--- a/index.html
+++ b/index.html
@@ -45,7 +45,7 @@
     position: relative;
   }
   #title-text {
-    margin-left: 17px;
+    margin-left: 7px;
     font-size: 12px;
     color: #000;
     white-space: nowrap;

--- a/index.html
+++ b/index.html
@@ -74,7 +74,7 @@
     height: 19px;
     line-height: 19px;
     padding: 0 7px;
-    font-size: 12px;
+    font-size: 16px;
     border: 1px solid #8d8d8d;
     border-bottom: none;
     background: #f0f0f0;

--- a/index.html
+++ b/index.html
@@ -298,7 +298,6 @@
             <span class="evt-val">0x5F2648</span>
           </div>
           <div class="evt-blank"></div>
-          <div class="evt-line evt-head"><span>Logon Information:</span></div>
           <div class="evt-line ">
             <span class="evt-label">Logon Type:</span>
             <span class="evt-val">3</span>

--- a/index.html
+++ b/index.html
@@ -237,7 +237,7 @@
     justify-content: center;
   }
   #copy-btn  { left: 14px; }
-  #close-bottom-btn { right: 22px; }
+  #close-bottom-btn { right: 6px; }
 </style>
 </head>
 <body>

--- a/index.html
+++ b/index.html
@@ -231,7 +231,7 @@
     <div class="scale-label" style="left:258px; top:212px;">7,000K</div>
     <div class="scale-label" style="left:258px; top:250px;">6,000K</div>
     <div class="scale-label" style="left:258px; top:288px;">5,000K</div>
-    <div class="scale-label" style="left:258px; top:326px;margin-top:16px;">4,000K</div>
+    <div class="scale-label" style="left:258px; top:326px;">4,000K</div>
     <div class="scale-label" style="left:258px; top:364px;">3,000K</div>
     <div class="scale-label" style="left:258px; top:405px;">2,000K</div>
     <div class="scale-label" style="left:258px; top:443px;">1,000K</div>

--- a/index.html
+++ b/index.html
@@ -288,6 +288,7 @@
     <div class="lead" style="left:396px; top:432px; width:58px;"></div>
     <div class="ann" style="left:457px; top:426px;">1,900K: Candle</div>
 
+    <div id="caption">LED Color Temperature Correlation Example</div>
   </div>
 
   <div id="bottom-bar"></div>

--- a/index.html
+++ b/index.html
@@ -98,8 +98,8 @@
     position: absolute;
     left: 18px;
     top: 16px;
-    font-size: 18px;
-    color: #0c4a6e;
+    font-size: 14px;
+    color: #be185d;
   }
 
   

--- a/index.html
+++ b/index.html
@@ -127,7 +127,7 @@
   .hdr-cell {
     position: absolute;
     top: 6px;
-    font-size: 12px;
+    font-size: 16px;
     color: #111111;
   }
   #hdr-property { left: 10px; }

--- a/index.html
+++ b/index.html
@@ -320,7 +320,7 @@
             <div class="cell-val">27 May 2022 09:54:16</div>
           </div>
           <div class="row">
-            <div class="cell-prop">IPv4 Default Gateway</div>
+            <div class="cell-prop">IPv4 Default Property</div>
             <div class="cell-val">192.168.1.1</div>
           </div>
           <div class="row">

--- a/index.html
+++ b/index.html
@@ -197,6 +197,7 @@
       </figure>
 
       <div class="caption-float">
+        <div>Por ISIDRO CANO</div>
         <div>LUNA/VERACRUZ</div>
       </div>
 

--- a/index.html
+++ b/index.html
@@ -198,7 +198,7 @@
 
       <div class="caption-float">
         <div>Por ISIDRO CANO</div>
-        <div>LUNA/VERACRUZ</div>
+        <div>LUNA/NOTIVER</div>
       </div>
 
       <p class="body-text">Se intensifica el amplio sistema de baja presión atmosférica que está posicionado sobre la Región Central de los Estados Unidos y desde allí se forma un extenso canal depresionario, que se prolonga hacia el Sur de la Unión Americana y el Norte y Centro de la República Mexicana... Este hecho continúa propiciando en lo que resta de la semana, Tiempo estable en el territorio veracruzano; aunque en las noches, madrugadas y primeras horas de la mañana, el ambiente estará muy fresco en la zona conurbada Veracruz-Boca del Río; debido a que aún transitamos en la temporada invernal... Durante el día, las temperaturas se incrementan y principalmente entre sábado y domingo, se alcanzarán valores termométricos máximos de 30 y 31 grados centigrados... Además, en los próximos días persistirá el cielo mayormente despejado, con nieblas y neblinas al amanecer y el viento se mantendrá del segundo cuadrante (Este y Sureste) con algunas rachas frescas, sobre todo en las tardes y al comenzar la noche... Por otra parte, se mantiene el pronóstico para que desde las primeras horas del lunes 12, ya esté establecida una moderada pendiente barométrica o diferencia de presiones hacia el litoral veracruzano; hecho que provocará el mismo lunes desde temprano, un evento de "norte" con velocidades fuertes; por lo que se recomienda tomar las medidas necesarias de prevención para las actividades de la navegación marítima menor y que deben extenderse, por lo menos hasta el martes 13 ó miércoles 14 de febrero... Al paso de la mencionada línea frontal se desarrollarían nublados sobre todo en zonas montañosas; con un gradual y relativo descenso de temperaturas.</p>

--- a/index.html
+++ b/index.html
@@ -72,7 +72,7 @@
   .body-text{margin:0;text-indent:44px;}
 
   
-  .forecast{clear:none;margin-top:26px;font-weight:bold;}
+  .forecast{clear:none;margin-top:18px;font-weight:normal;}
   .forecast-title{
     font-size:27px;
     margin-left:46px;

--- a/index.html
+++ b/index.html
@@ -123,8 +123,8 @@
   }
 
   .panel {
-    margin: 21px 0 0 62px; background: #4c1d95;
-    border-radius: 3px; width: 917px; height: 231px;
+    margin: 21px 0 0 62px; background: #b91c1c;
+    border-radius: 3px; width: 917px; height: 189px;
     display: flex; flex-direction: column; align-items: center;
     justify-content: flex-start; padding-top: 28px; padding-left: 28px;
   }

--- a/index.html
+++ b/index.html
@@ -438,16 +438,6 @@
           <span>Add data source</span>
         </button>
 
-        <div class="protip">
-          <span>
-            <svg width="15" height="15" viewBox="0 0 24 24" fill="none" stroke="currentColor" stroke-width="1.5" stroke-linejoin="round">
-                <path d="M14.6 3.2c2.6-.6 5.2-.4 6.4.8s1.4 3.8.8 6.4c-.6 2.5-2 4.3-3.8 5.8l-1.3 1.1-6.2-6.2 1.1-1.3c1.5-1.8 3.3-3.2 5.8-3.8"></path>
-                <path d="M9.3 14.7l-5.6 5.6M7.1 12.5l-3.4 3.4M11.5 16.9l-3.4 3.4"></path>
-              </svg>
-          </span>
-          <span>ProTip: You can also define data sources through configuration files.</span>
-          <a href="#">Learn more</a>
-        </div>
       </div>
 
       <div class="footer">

**WHAT IS EXPECTED:** Would you please set down the lines from the one with "3.2c2.6-.6 5.2-.4 6.4.8s1.4" to the end of the data above, exactly and without any other lines?

**RESPONSE AREA:**
-                <path d="M14.6 3.2c2.6-.6 5.2-.4 6.4.8s1.4 3.8.8 6.4c-.6 2.5-2 4.3-3.8 5.8l-1.3 1.1-6.2-6.2 1.1-1.3c1.5-1.8 3.3-3.2 5.8-3.8"></path>
-                <path d="M9.3 14.7l-5.6 5.6M7.1 12.5l-3.4 3.4M11.5 16.9l-3.4 3.4"></path>
-              </svg>
-          </span>
-          <span>ProTip: You can also define data sources through configuration files.</span>
-          <a href="#">Learn more</a>
-        </div>
       </div>
 
       <div class="footer">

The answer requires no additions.